ENTRIES PROVIDED:
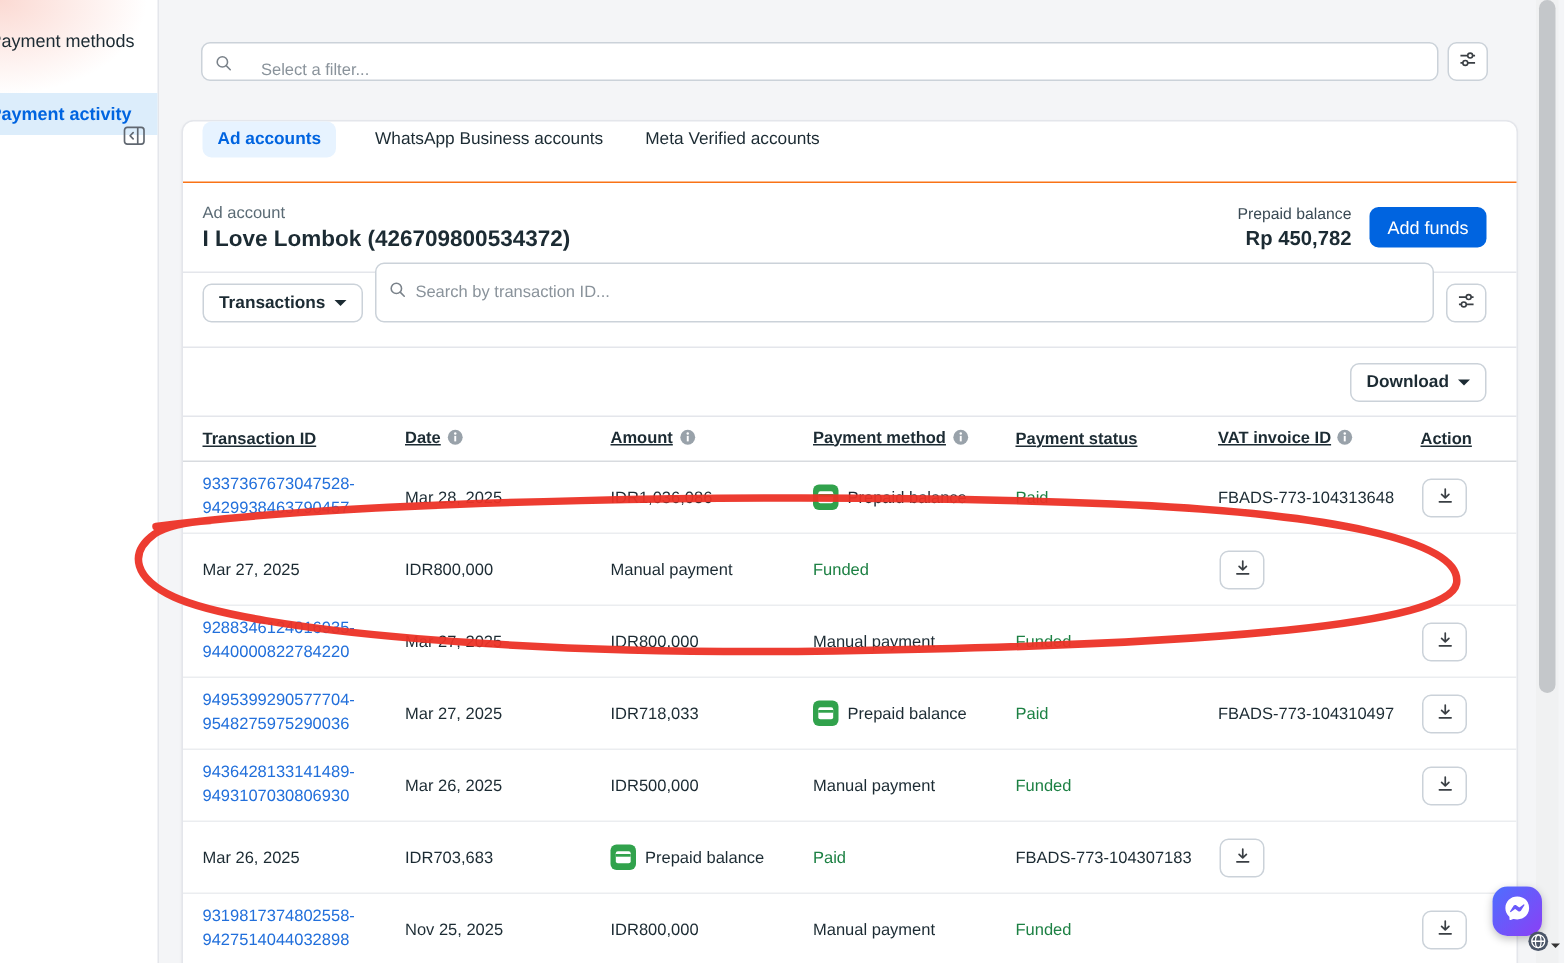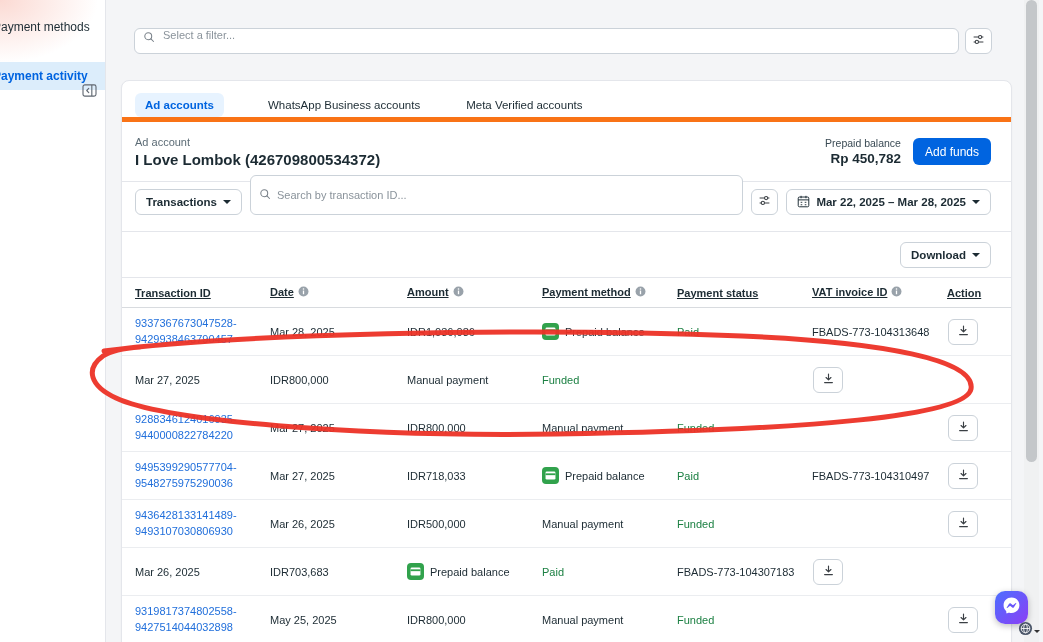--- a/index.html
+++ b/index.html
@@ -20,7 +20,7 @@
   .main { position:absolute; left:106px; top:0; width:937px; height:100%; background:#F4F5F7; }
 
   .filter-row { display:flex; align-items:center; gap:6px; margin:28px 51px 0 28px; }
-  .filter-input { flex:1; height:26px; background:#fff; border:1px solid #CBD2D9; border-radius:6px; display:flex; align-items:flex-start; padding:0 8px; gap:8px; }
+  .filter-input { flex:1; height:26px; background:#fff; border:1px solid #CBD2D9; border-radius:6px; display:flex; align-items:flex-end; padding:0 8px; gap:19px; }
   .filter-input input { border:none; outline:none; flex:1; font-size:11px; color:#1C2B33; font-family:"Liberation Sans",sans-serif; background:transparent; }
   .filter-input input::placeholder { color:#8A939B; }
   .icon-btn { width:27px; height:26px; background:#fff; border:1px solid #CBD2D9; border-radius:6px; display:flex; align-items:center; justify-content:center; cursor:pointer; }

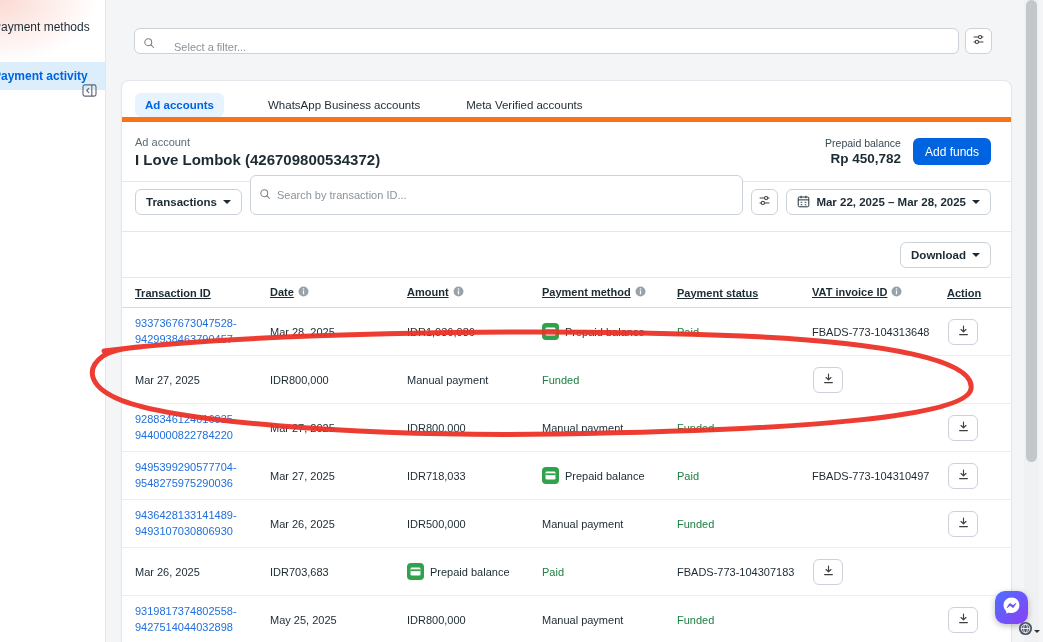--- a/index.html
+++ b/index.html
@@ -27,7 +27,7 @@
 
   .card { margin:26px 31px 0 15px; width:891px; background:#fff; border:1px solid #E4E6EB; border-radius:8px 8px 0 0; min-height:566px; box-shadow:0 1px 2px rgba(0,0,0,.04); }
 
-  .tabs-row { height:41px; display:flex; align-items:flex-end; gap:42px; padding:0 13px; border-bottom:5px solid #f97316; }
+  .tabs-row { height:41px; display:flex; align-items:flex-start; gap:24px; padding:0 13px; border-bottom:1px solid #f97316; }
   .tab { font-size:11.5px; color:#1C2B33; font-weight:500; cursor:pointer; padding:6px 2px; border-radius:6px; }
   .tab.active { background:#E7F3FF; color:#0064E0; font-weight:600; padding:6px 10px; }
 

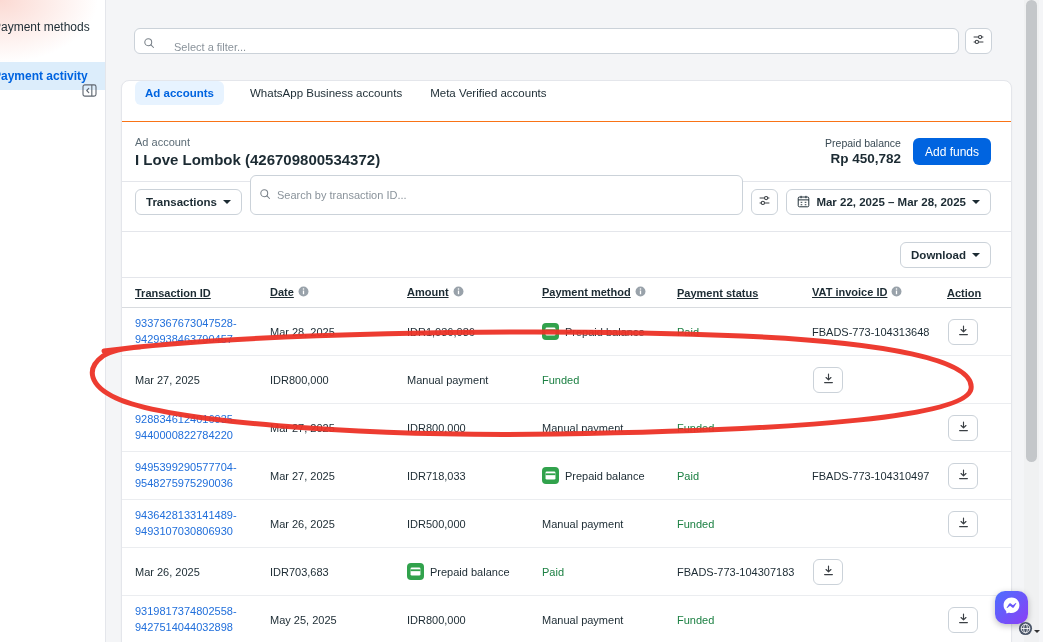--- a/index.html
+++ b/index.html
@@ -158,18 +158,6 @@
               </svg>
           </span>
         </button>
-        <button class="chip-btn">
-          <span>
-            <svg width="13" height="13" viewBox="0 0 16 16">
-                <rect x="1.5" y="2.5" width="13" height="12" rx="1.5" fill="none" stroke="#1C2B33" stroke-width="1.2"></rect>
-                <path d="M1.5 6h13" stroke="#1C2B33" stroke-width="1.2"></path>
-                <path d="M5 1v3M11 1v3" stroke="#1C2B33" stroke-width="1.2"></path>
-                <path d="M4.5 9h2M9.5 9h2M4.5 12h2M9.5 12h2" stroke="#1C2B33" stroke-width="1.1"></path>
-              </svg>
-          </span>
-          <span>Mar 22, 2025 – Mar 28, 2025</span>
-          <span class="caret"></span>
-        </button>
       </div>
 
       <div class="download-row">

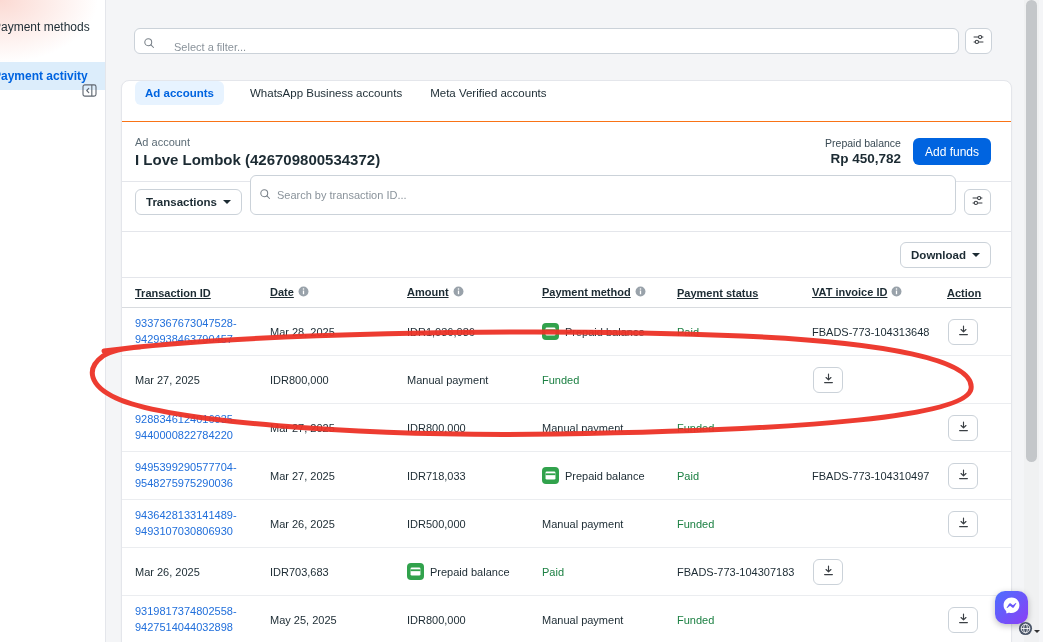--- a/index.html
+++ b/index.html
@@ -362,7 +362,7 @@
               <span>9427514044032898</span>
             </a>
           </div>
-        <div>May 25, 2025</div>
+        <div>Nov 25, 2025</div>
         <div>IDR800,000</div>
         <div class="method-cell">
             <span>Manual payment</span>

WHAT NEEDS TO BE DONE:
All entries must be written out again exactly as given, with no pictures in the copy.

SOLUTION FOR THIS PROBLEM:
--- a/index.html
+++ b/index.html
@@ -20,7 +20,7 @@
   .main { position:absolute; left:106px; top:0; width:937px; height:100%; background:#F4F5F7; }
 
   .filter-row { display:flex; align-items:center; gap:6px; margin:28px 51px 0 28px; }
-  .filter-input { flex:1; height:26px; background:#fff; border:1px solid #CBD2D9; border-radius:6px; display:flex; align-items:flex-start; padding:0 8px; gap:8px; }
+  .filter-input { flex:1; height:26px; background:#fff; border:1px solid #CBD2D9; border-radius:6px; display:flex; align-items:flex-end; padding:0 8px; gap:19px; }
   .filter-input input { border:none; outline:none; flex:1; font-size:11px; color:#1C2B33; font-family:"Liberation Sans",sans-serif; background:transparent; }
   .filter-input input::placeholder { color:#8A939B; }
   .icon-btn { width:27px; height:26px; background:#fff; border:1px solid #CBD2D9; border-radius:6px; display:flex; align-items:center; justify-content:center; cursor:pointer; }

--- a/index.html
+++ b/index.html
@@ -27,7 +27,7 @@
 
   .card { margin:26px 31px 0 15px; width:891px; background:#fff; border:1px solid #E4E6EB; border-radius:8px 8px 0 0; min-height:566px; box-shadow:0 1px 2px rgba(0,0,0,.04); }
 
-  .tabs-row { height:41px; display:flex; align-items:flex-end; gap:42px; padding:0 13px; border-bottom:5px solid #f97316; }
+  .tabs-row { height:41px; display:flex; align-items:flex-start; gap:24px; padding:0 13px; border-bottom:1px solid #f97316; }
   .tab { font-size:11.5px; color:#1C2B33; font-weight:500; cursor:pointer; padding:6px 2px; border-radius:6px; }
   .tab.active { background:#E7F3FF; color:#0064E0; font-weight:600; padding:6px 10px; }
 

--- a/index.html
+++ b/index.html
@@ -158,18 +158,6 @@
               </svg>
           </span>
         </button>
-        <button class="chip-btn">
-          <span>
-            <svg width="13" height="13" viewBox="0 0 16 16">
-                <rect x="1.5" y="2.5" width="13" height="12" rx="1.5" fill="none" stroke="#1C2B33" stroke-width="1.2"></rect>
-                <path d="M1.5 6h13" stroke="#1C2B33" stroke-width="1.2"></path>
-                <path d="M5 1v3M11 1v3" stroke="#1C2B33" stroke-width="1.2"></path>
-                <path d="M4.5 9h2M9.5 9h2M4.5 12h2M9.5 12h2" stroke="#1C2B33" stroke-width="1.1"></path>
-              </svg>
-          </span>
-          <span>Mar 22, 2025 – Mar 28, 2025</span>
-          <span class="caret"></span>
-        </button>
       </div>
 
       <div class="download-row">

--- a/index.html
+++ b/index.html
@@ -362,7 +362,7 @@
               <span>9427514044032898</span>
             </a>
           </div>
-        <div>May 25, 2025</div>
+        <div>Nov 25, 2025</div>
         <div>IDR800,000</div>
         <div class="method-cell">
             <span>Manual payment</span>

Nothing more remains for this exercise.